Figure 4.
Release of initiation factors from 48S complexes assembled on β-globin mRNA after hydrolysis of eIF2-bound GTP. (A,B) Association of 32P-eIF3j-(A) and 32P-eIF3j+ (B) with 48S complexes assembled on β-globin mRNA in the presence of eIF2, eIF3, eIF1, eIF1A, eIF4A, eIF4B, and eIF4F before and after incubation with eIF5, ΔeIF5B, and 60S subunits, as indicated, and assayed after sucrose density gradient centrifugation by Cerenkov counting and gel electrophoresis/autoradiography of peak fractions (inset panels). (C) Association of [35S]Met-
with ribosomal complexes formed after incubating 48S complexes with eIF5, ΔeIF5B, and 60S subunits, as indicated, and separated by sucrose density gradient centrifugation. Upper fractions of gradients have been omitted for clarity.
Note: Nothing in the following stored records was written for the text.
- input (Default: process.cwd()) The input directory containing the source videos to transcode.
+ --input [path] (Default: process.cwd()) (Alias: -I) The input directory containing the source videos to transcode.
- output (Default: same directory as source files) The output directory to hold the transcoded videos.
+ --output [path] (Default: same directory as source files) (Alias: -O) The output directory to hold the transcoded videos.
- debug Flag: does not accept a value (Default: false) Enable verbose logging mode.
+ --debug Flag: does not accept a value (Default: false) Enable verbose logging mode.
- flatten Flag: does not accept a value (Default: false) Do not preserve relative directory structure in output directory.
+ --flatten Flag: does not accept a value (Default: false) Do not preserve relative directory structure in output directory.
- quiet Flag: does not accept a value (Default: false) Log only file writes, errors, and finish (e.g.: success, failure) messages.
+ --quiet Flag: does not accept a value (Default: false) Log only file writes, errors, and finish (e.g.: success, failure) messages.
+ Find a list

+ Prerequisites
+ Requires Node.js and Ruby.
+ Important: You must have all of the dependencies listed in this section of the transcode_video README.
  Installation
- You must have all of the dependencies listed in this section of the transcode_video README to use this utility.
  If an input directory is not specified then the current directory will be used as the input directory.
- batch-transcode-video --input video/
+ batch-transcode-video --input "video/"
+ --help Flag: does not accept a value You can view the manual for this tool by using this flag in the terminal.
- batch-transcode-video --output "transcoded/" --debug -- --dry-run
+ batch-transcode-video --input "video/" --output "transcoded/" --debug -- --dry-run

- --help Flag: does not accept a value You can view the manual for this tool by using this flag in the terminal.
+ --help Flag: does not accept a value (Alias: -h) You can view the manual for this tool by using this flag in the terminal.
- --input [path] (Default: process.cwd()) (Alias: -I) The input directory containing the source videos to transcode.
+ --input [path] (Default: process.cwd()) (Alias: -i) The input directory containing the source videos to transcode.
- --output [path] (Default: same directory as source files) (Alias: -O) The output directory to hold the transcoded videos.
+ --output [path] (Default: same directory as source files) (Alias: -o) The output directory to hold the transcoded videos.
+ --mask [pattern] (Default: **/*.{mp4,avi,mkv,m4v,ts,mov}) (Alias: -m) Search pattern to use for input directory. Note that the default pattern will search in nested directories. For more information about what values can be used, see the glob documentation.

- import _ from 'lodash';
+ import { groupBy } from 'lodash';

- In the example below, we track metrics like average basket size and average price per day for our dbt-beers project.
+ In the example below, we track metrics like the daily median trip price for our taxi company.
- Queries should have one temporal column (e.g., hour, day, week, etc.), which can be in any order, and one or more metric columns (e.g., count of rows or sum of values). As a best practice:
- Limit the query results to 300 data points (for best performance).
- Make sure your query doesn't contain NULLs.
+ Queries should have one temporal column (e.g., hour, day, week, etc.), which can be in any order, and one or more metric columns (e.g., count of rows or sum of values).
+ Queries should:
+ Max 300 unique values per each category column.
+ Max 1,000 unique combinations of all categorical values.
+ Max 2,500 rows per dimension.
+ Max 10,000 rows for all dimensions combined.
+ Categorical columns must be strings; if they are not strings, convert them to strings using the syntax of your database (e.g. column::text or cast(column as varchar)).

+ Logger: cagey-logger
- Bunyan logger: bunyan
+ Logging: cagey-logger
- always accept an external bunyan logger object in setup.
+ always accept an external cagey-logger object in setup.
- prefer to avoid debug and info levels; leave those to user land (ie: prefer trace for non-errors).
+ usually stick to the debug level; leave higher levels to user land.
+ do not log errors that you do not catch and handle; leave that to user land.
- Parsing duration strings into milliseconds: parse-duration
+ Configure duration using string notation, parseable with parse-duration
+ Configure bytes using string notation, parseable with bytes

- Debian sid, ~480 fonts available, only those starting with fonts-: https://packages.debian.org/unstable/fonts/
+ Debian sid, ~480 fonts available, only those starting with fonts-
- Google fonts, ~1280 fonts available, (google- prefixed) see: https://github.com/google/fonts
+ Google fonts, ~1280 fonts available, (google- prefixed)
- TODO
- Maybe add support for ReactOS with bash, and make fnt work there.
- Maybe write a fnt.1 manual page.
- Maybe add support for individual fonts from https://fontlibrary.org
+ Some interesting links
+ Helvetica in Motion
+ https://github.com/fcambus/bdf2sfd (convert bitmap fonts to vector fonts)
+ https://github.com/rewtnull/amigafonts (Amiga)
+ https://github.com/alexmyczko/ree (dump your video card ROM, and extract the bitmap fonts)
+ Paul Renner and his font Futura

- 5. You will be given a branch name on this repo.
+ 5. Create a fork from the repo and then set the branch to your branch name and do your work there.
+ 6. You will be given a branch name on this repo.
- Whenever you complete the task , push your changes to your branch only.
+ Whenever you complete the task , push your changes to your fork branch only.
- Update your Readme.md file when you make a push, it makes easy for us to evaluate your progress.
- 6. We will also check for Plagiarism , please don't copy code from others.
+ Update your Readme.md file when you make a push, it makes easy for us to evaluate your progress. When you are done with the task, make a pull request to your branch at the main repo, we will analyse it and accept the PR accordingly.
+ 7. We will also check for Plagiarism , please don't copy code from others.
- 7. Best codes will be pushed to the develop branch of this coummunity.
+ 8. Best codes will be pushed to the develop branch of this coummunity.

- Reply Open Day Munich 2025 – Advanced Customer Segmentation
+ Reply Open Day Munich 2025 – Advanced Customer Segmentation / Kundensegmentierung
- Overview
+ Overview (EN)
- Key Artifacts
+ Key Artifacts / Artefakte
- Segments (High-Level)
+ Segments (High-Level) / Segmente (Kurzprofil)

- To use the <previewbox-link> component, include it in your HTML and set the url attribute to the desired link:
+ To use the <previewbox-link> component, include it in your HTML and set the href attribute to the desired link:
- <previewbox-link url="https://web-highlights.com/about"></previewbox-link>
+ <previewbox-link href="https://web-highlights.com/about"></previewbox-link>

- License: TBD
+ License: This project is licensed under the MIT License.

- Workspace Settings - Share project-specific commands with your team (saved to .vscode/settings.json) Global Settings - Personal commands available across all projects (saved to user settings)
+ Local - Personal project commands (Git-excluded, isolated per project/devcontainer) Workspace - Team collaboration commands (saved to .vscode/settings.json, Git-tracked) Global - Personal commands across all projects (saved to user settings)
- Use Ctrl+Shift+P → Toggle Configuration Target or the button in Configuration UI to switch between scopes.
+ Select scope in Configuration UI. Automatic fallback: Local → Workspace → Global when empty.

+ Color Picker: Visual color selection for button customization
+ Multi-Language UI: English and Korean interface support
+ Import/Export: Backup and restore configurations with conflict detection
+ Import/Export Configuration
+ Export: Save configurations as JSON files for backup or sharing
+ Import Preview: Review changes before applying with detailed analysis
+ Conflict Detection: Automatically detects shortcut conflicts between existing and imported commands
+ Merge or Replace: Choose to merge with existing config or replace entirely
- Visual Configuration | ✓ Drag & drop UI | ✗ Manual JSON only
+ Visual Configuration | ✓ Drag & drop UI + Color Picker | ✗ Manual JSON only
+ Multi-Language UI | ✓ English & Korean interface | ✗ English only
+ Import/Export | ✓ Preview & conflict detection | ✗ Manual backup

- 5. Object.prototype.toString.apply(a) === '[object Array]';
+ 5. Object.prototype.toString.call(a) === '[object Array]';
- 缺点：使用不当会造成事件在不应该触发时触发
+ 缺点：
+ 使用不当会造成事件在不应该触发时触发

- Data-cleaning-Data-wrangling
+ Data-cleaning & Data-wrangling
Ribosomal complexes are indicated above appropriate peaks. (D,E) Association of eIF1, eIF2, eIF3j- and eIF3j+ with 40S subunits before and after treatment with eIF5 and ΔeIF5B of 48S complexes assembled on β-globin mRNA, analyzed by fluorescent SYPRO staining (D) or immunoblotting (E), after gel electrophoresis of peak fractions obtained after sucrose density gradient centrifugation of ribosomal complexes. eIF2 and eIF3 subunits, eIF1, and ribosomal proteins are indicated. (F) Association of β-globin mRNA with 48S complexes before and after incubation with eIF5, eIF5, and ΔeIF5B, or eIF5, ΔeIF5B, and 60S subunits, and association with 80S ribosomes formed by incubating 48S complexes with eIF5, ΔeIF5B, and 60S subunits, indicated by toeprints 15-17 nt from the initiation codon. The red arrowheads indicate the positions of A, U, and G nucleotides of the β-globin mRNA initiation codon.